Sunday, October 23, 1910 2:00 pm (CT) at West Side Park in Chicago, Illinois
| Team | 1 | 2 | 3 | 4 | 5 | 6 | 7 | 8 | 9 | R | H | E |
| Philadelphia | 1 | 0 | 0 | 0 | 1 | 0 | 0 | 5 | 0 | 7 | 9 | 1 |
| Chicago | 0 | 1 | 0 | 0 | 0 | 0 | 0 | 1 | 0 | 2 | 9 | 2 |
WP: Jack Coombs (3–0) LP: Mordecai Brown (1–2)

==Composite line score==
1910 World Series (4–1): Philadelphia Athletics (A.L.) over Chicago Cubs (N.L.)
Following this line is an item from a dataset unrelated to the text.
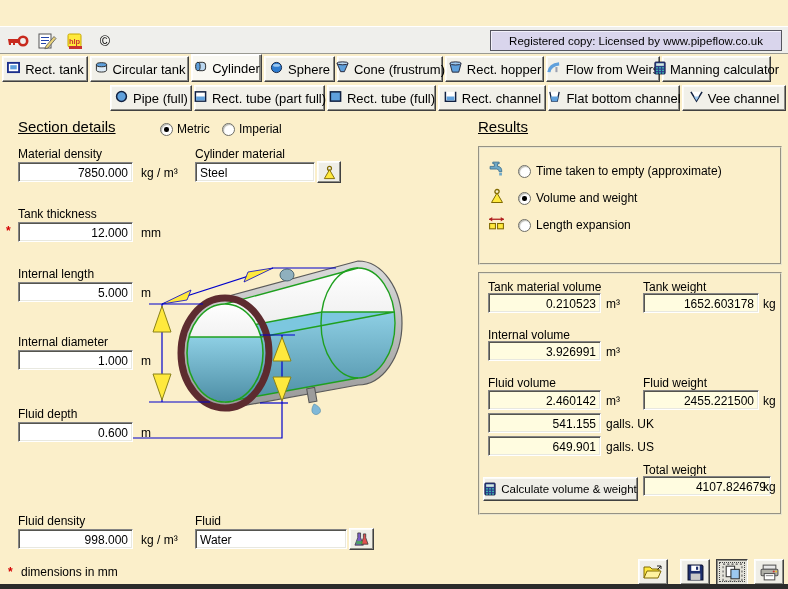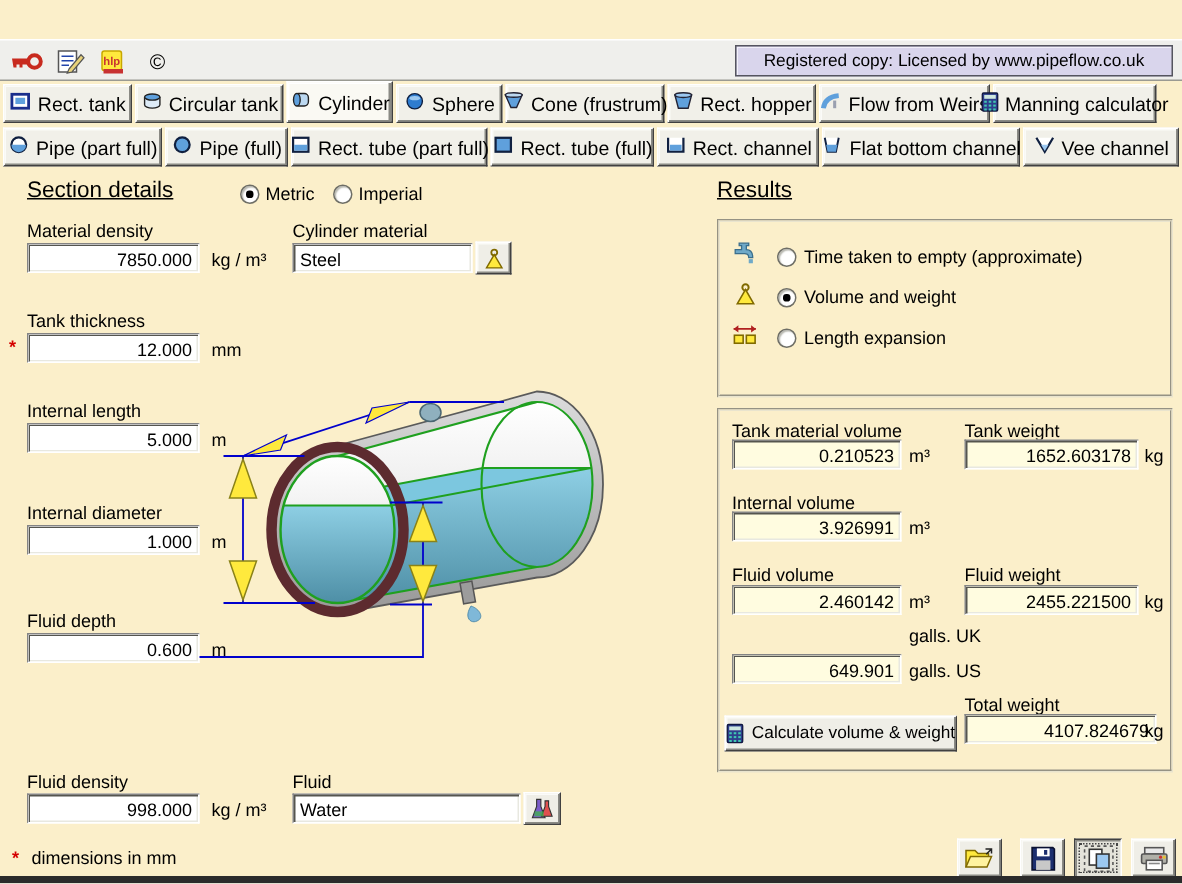"Pipe (part full)" div.tab { html: <div> <span><svg> <circle></circle> <path></path> </svg></span> <span>Pipe (part full)</span> </div> -> none }
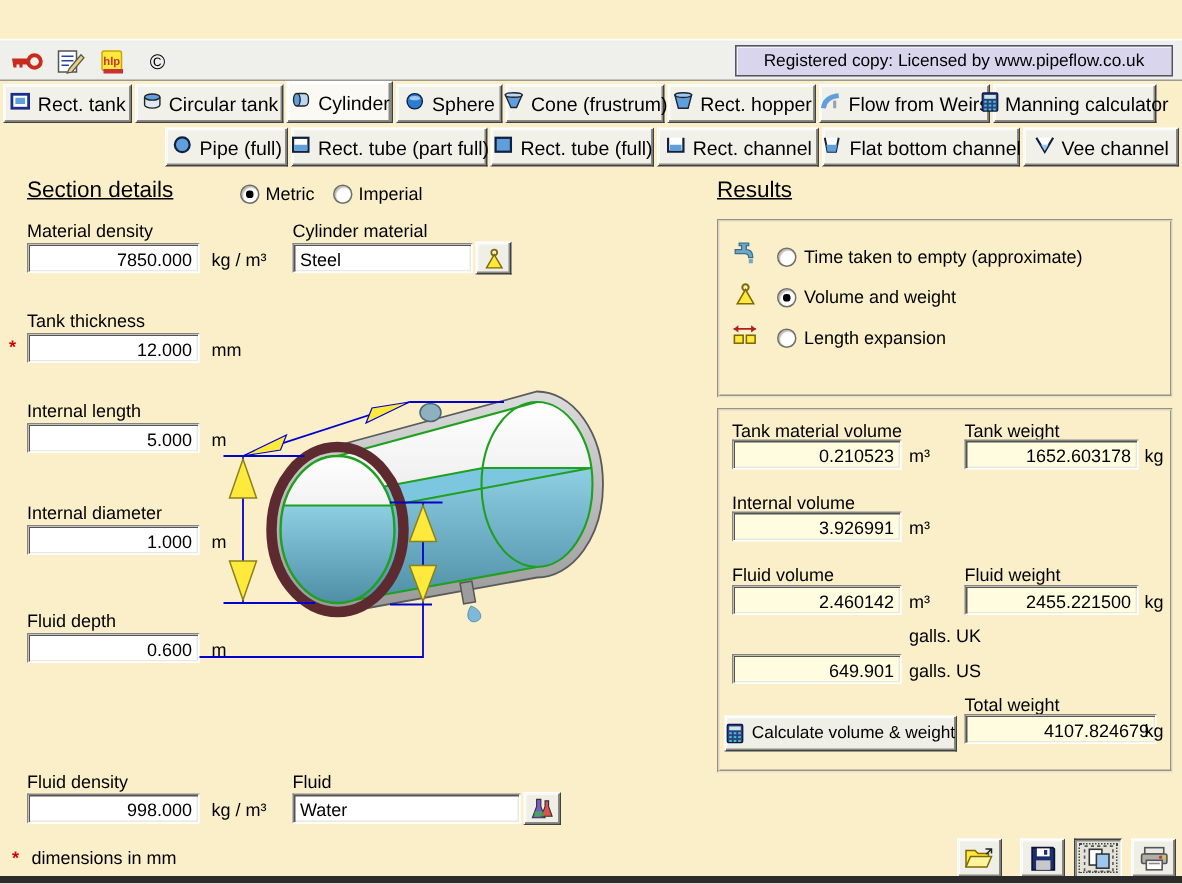"541.155" div.field { html: none -> <div>541.155</div> }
| Team | 1 | 2 | 3 | 4 | 5 | 6 | 7 | 8 | 9 | 10 | R | H | E |
| Philadelphia Athletics | 2 | 4 | 9 | 2 | 2 | 0 | 10 | 6 | 0 | 0 | 35 | 57 | 9 |
| Chicago Cubs | 3 | 3 | 0 | 1 | 0 | 0 | 1 | 3 | 3 | 1 | 15 | 37 | 9 |
Total attendance: 124,222 Average attendance: 24,844 Winning player's share: $2,063 Losing player's share: $1,375

==Firsts==
- All nine players in the lineup for Philadelphia got a hit in Game 2, the first time in World Series history.
- Jimmy Archer became the first player in World Series history to appear in a World Series for both the National and American leagues when he took the field in Game 3 for Chicago. Archer played for the Tigers in the 1907 World Series.
- Philadelphia entered the series with ten days off compared to only one for Chicago – the largest disparity of rest days in World Series history.